▶ **What you should do**:
Please copy, exactly as written, the span from the first line below to the line that contains "[14,235,256,272] CHF 8.40", including both, and skip the pictures.

▶ **Stored data**:
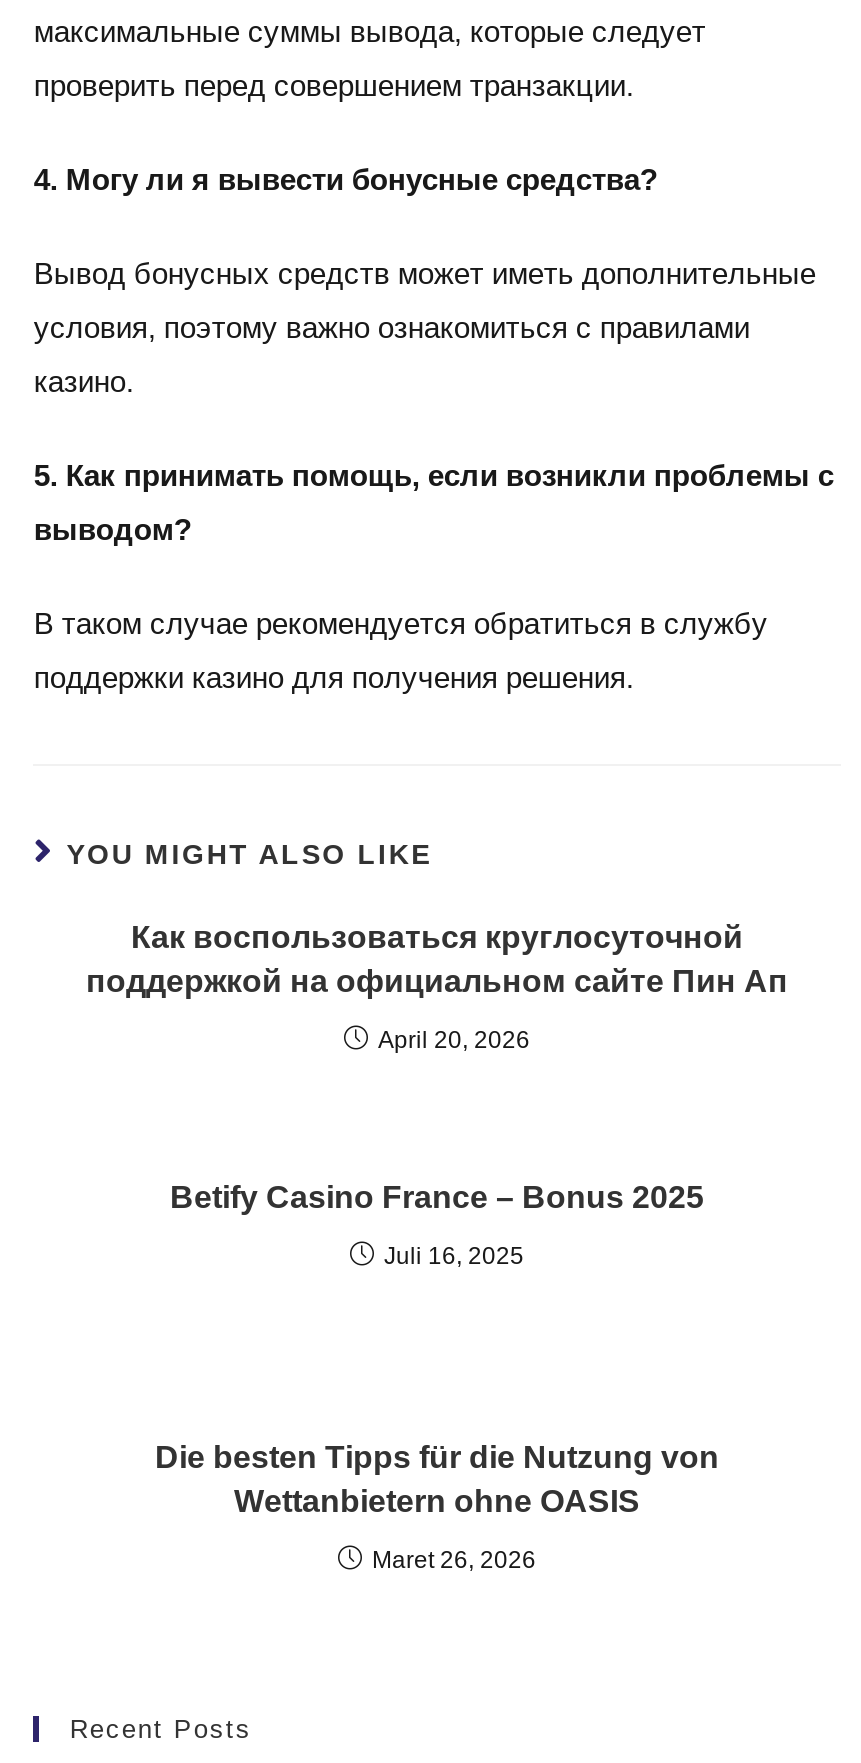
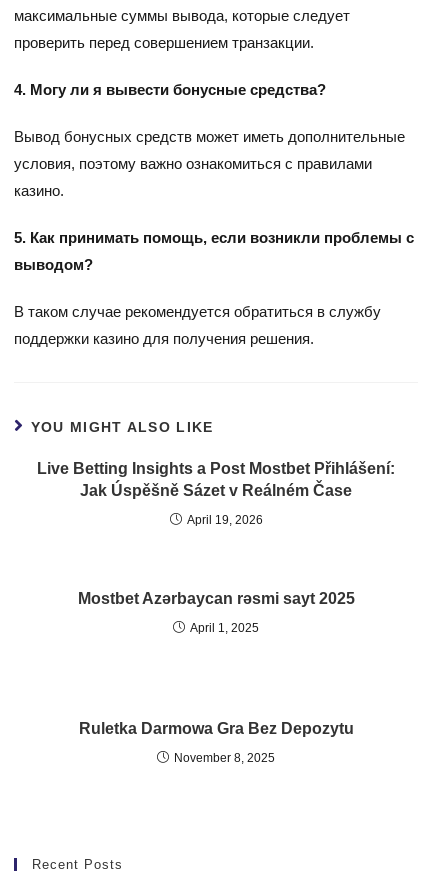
[86,920,788,998] Как воспользоваться круглосуточной | поддержкой на официальном сайте Пин Ап -> [37,460,395,499] Live Betting Insights a Post Mostbet Přihlášení: | Jak Úspěšně Sázet v Reálném Čase
[378,1026,530,1054] April 20, 2026 -> [186,513,262,527] April 19, 2026
[170,1180,704,1214] Betify Casino France – Bonus 2025 -> [78,590,354,607] Mostbet Azərbaycan rəsmi sayt 2025
[384,1242,524,1270] Juli 16, 2025 -> [190,621,259,635] April 1, 2025
[155,1440,719,1518] Die besten Tipps für die Nutzung von | Wettanbietern ohne OASIS -> [78,720,354,737] Ruletka Darmowa Gra Bez Depozytu
[372,1546,536,1574] Maret 26, 2026 -> [174,751,275,765] November 8, 2025

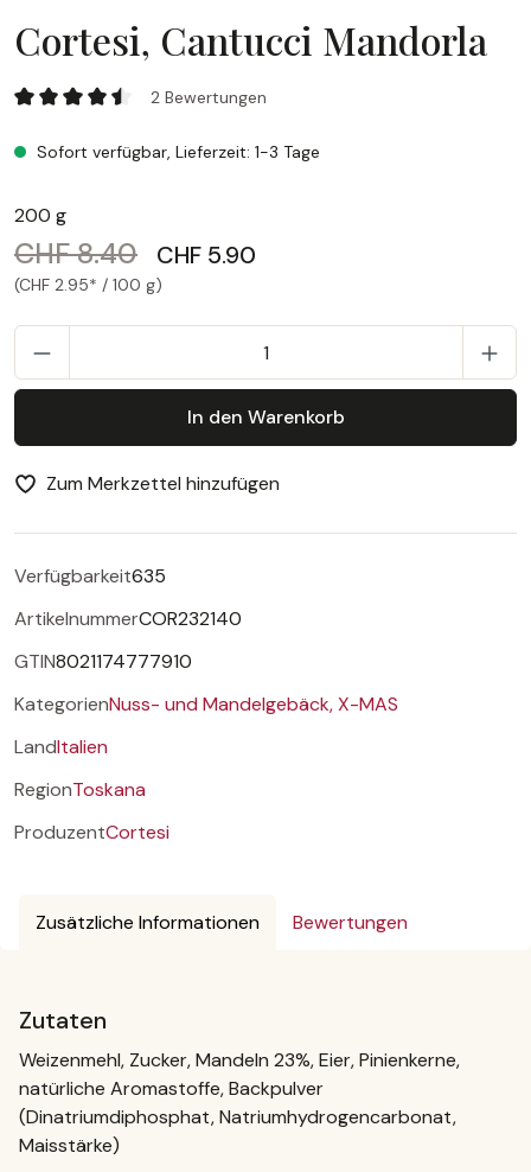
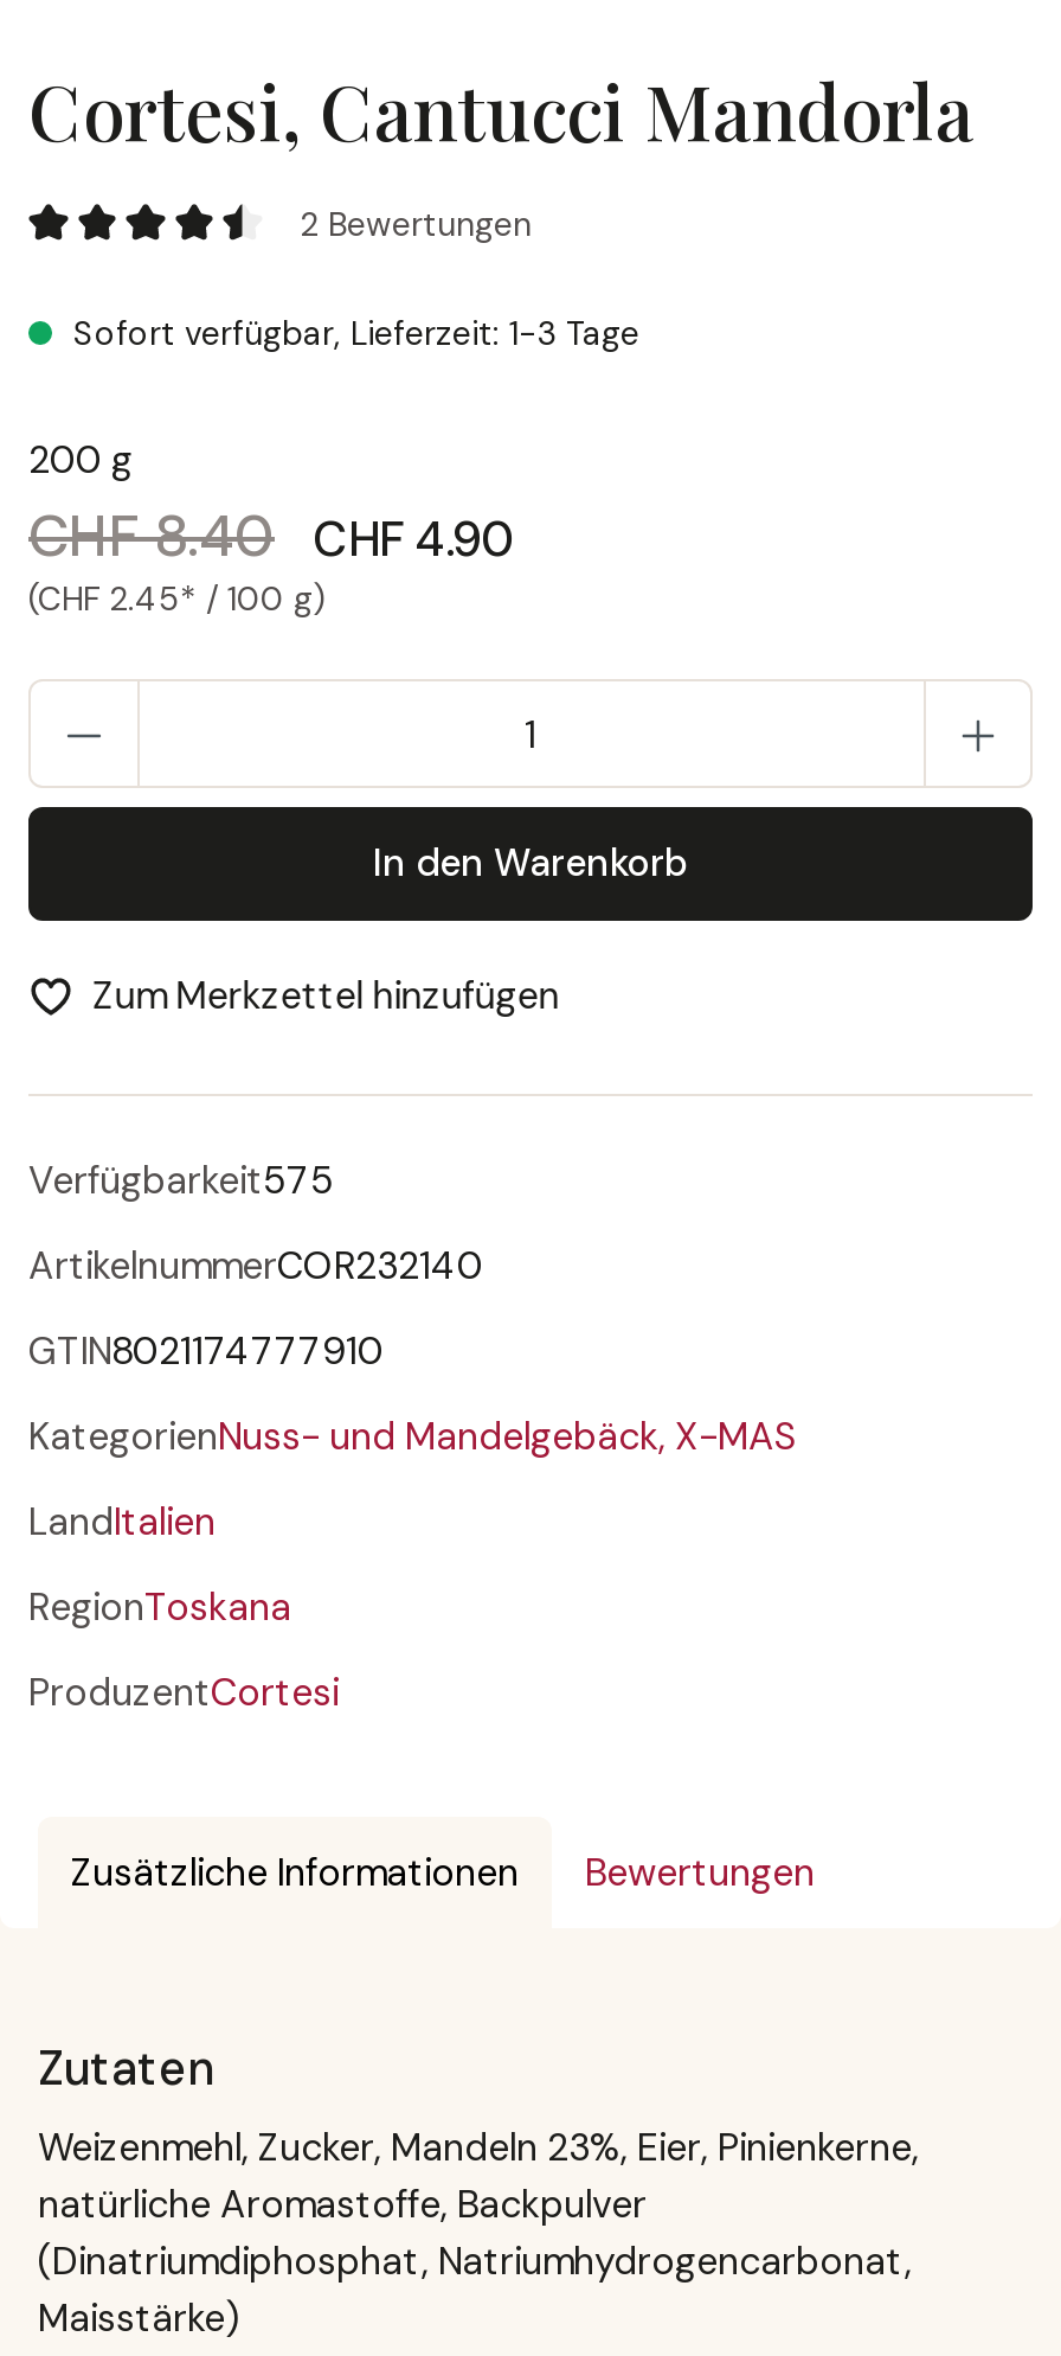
[14,235,256,272] CHF 8.40 CHF 5.90 -> [28,499,514,572] CHF 8.40 CHF 4.90
[14,274,162,295] (CHF 2.95* / 100 g) -> [28,577,327,620] (CHF 2.45* / 100 g)
[14,563,166,588] Verfügbarkeit635 -> [28,1155,334,1204] Verfügbarkeit575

▶ **Result of this task**:
[86,920,788,998] Как воспользоваться круглосуточной | поддержкой на официальном сайте Пин Ап -> [37,460,395,499] Live Betting Insights a Post Mostbet Přihlášení: | Jak Úspěšně Sázet v Reálném Čase
[378,1026,530,1054] April 20, 2026 -> [186,513,262,527] April 19, 2026
[170,1180,704,1214] Betify Casino France – Bonus 2025 -> [78,590,354,607] Mostbet Azərbaycan rəsmi sayt 2025
[384,1242,524,1270] Juli 16, 2025 -> [190,621,259,635] April 1, 2025
[155,1440,719,1518] Die besten Tipps für die Nutzung von | Wettanbietern ohne OASIS -> [78,720,354,737] Ruletka Darmowa Gra Bez Depozytu
[372,1546,536,1574] Maret 26, 2026 -> [174,751,275,765] November 8, 2025

[14,235,256,272] CHF 8.40 CHF 5.90 -> [28,499,514,572] CHF 8.40 CHF 4.90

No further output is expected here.